A, Representative control and S+U provoked angiograms are shown at smallest recorded diameters in a P-treated monkey compared with a placebo-treated ovx control. Each angiogram is from 3 minutes after the second S+U injection. The vasospasm that occurred in the placebo ovx is typical of the ovx group. There was prolonged (for >5 minutes) vasoconstriction in 5 of 5 placebo monkeys. In contrast, 7 of 7 DP9-treated monkeys were protected (no vasospasm or sustained vasoconstriction to <33% of control diameter occurred at any point in the protocol).
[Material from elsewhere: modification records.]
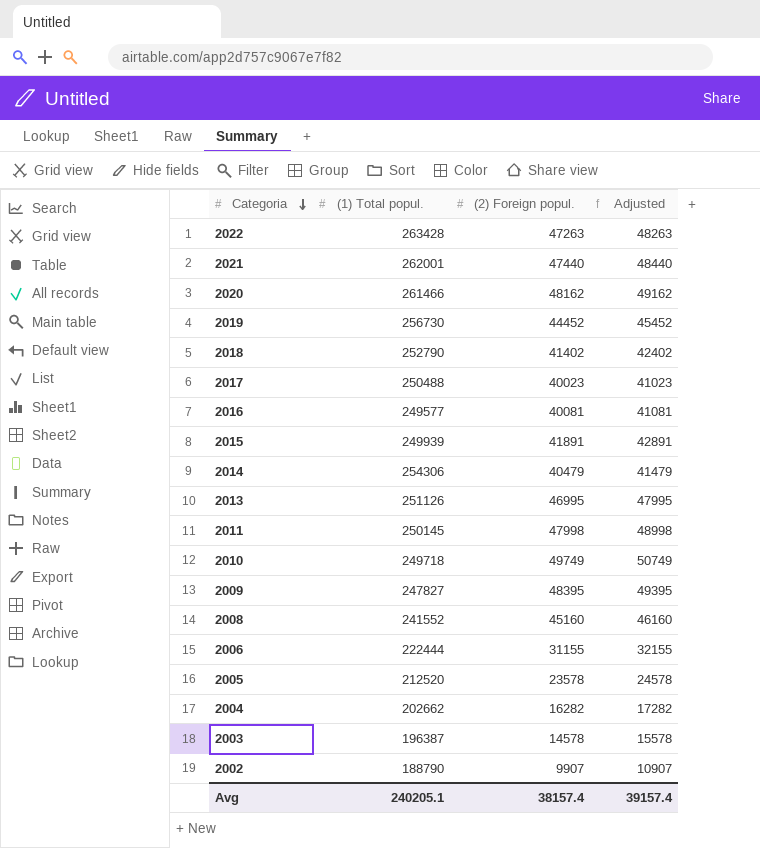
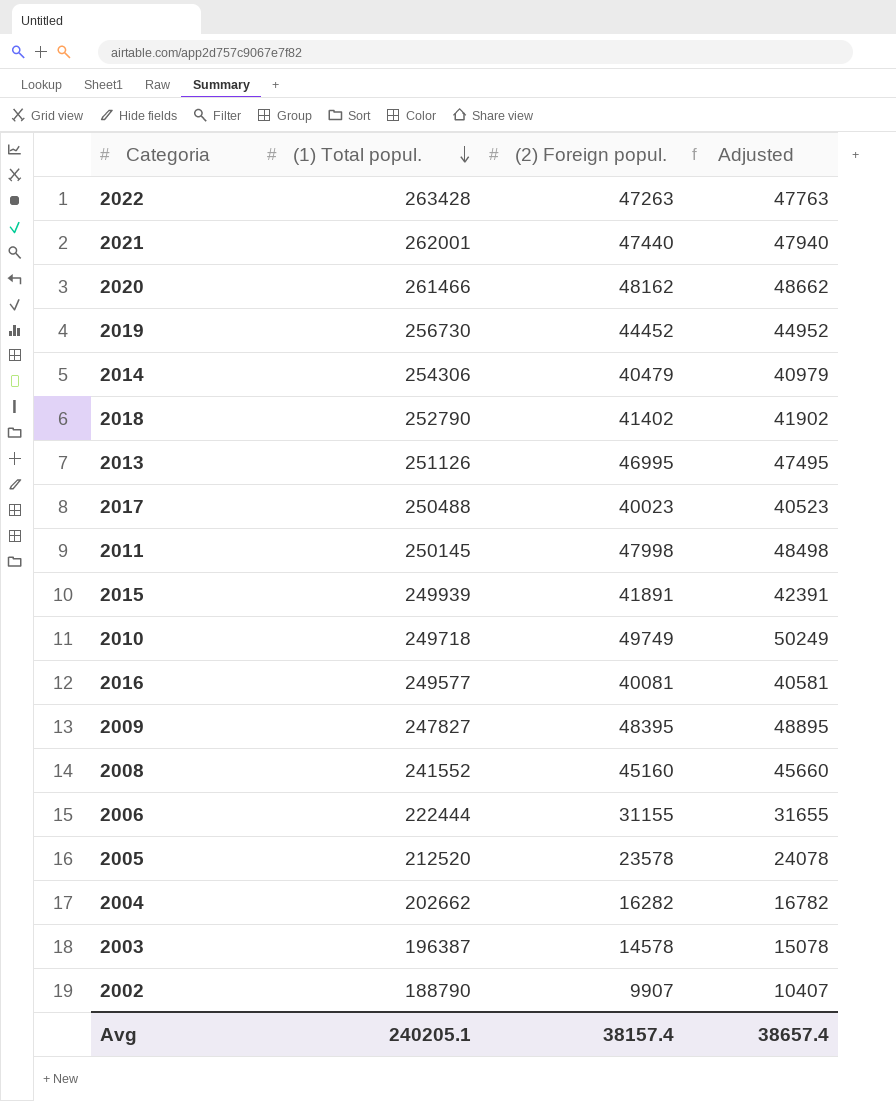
row order: Categoria descending -> (1) Total popul. descending
column Adjusted | formula: [(2) Foreign popul.] + 1000 -> [(2) Foreign popul.] + 500
Avg | Adjusted: 39157.4 -> 38657.4

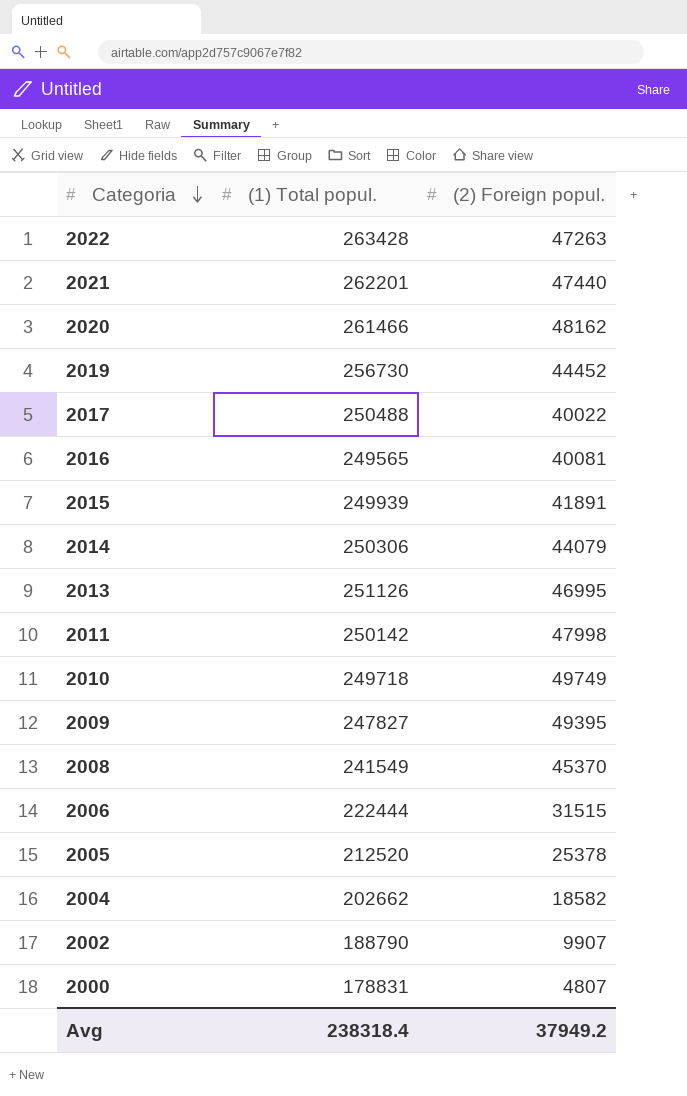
row order: (1) Total popul. descending -> Categoria descending
column Adjusted | formula: [(2) Foreign popul.] + 500 -> none
row 2018: 252790 | 41402 | 41902 -> none
row 2003: 196387 | 14578 | 15078 -> none
2021 | (1) Total popul.: 262001 -> 262201
2017 | (2) Foreign popul.: 40023 -> 40022
2016 | (1) Total popul.: 249577 -> 249565
2014 | (1) Total popul.: 254306 -> 250306
2014 | (2) Foreign popul.: 40479 -> 44079
2011 | (1) Total popul.: 250145 -> 250142
2009 | (2) Foreign popul.: 48395 -> 49395
2008 | (1) Total popul.: 241552 -> 241549
2008 | (2) Foreign popul.: 45160 -> 45370
2006 | (2) Foreign popul.: 31155 -> 31515
2005 | (2) Foreign popul.: 23578 -> 25378
2004 | (2) Foreign popul.: 16282 -> 18582
row 2000: none -> 178831 | 4807
Avg | (1) Total popul.: 240205.1 -> 238318.4
Avg | (2) Foreign popul.: 38157.4 -> 37949.2

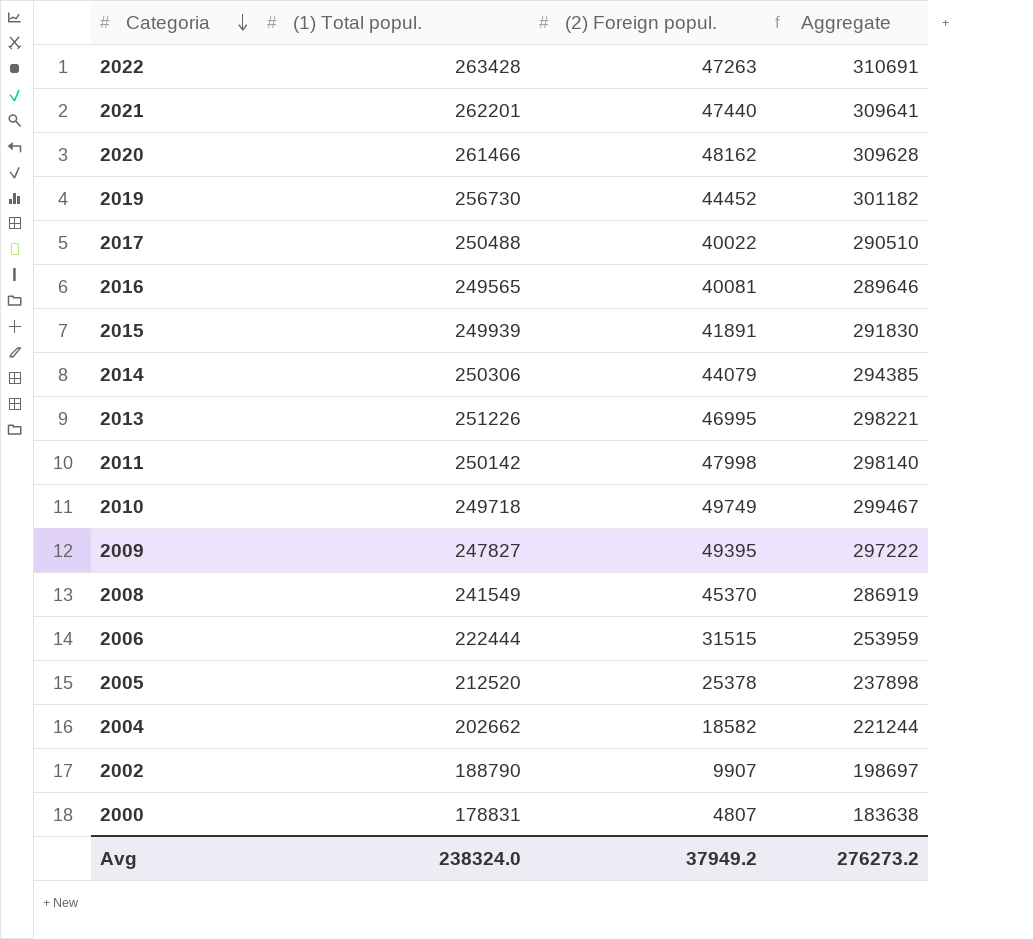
column Aggregate | formula: none -> [(1) Total popul.] + [(2) Foreign popul.]
2013 | (1) Total popul.: 251126 -> 251226
Avg | (1) Total popul.: 238318.4 -> 238324.0

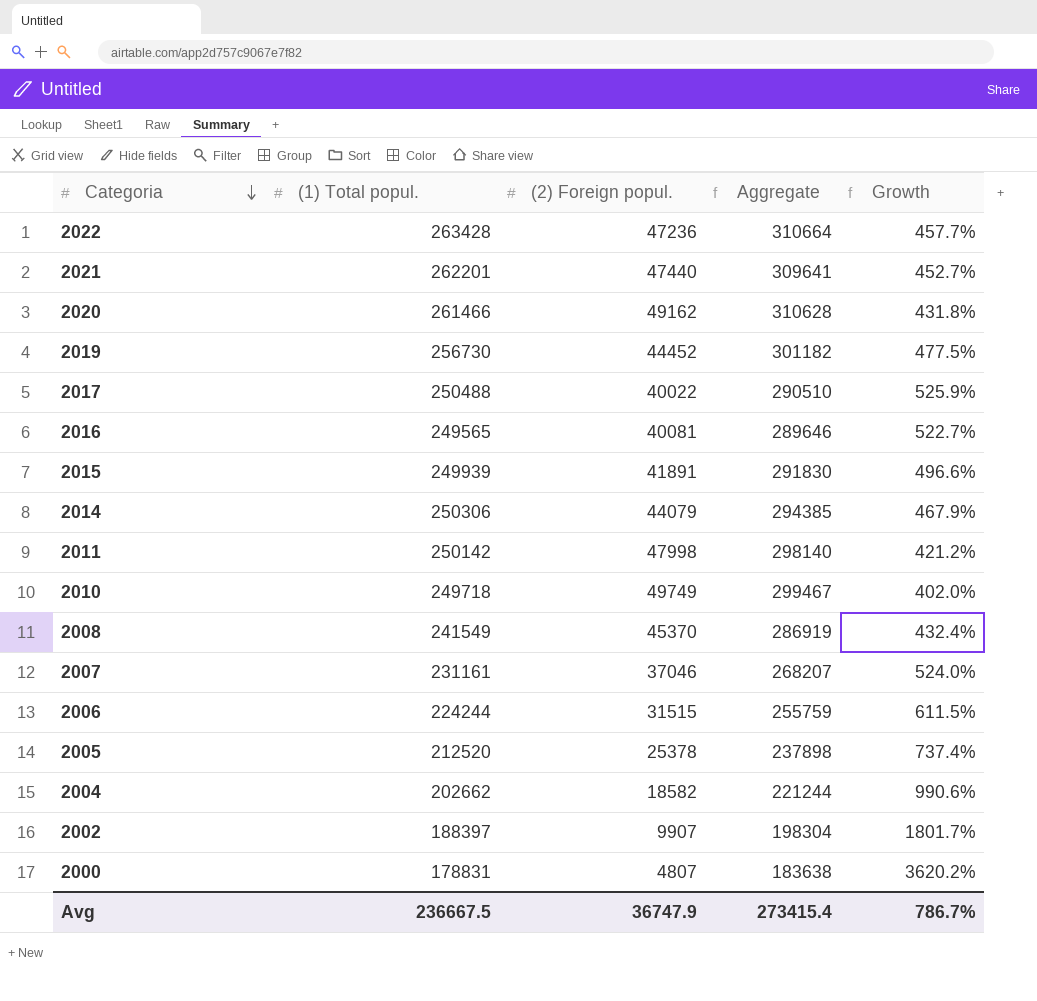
column Growth | formula: none -> ([(1) Total popul.] - [(2) Foreign popul.]) / [(2) Foreign popul.]
row 2013: 251226 | 46995 | 298221 -> none
row 2009: 247827 | 49395 | 297222 -> none
2022 | (2) Foreign popul.: 47263 -> 47236
2022 | Aggregate: 310691 -> 310664
2020 | (2) Foreign popul.: 48162 -> 49162
2020 | Aggregate: 309628 -> 310628
row 2007: none -> 231161 | 37046 | 268207 | 524.0%
2006 | (1) Total popul.: 222444 -> 224244
2006 | Aggregate: 253959 -> 255759
2002 | (1) Total popul.: 188790 -> 188397
2002 | Aggregate: 198697 -> 198304
Avg | (1) Total popul.: 238324.0 -> 236667.5
Avg | (2) Foreign popul.: 37949.2 -> 36747.9
Avg | Aggregate: 276273.2 -> 273415.4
B, Angio-graphically measured minimum diameters (φ) as a percent of control diameter (recorded before vasospasm challenge) in response to intracoronary injections over 30 seconds of the provocative stimulus (S+U successive injections) are shown as means ± SE. The provoking constrictor stimulus of S+U [100 μmol/L serotonin + 1 μmol/L U46619 (syringe concentration)] is estimated to be diluted 15 times by coronary blood flow, ie, to 6.7 μmol/L serotonin + 67 nM U46619, that would appear in the epicardial coronary arteries. Vasospasm-like constrictions were considered to be a reduction to <33% of control diameter for >5 minutes. The average minimum φ in placebo ovx (25.47% ± 9.58%) met the criterion of reduction to <33% of control diameter and are indicative of hyperreactivity and vasospasm-like constrictions that occurred in 5 of 5 ovx monkeys. In contrast, the average minimum φ in P-treated monkeys (60.08% ± 5.62%) are indicative of protection against hyperreactivity in all 7 P-treated monkeys. *Significant differences from placebo (P<0.05).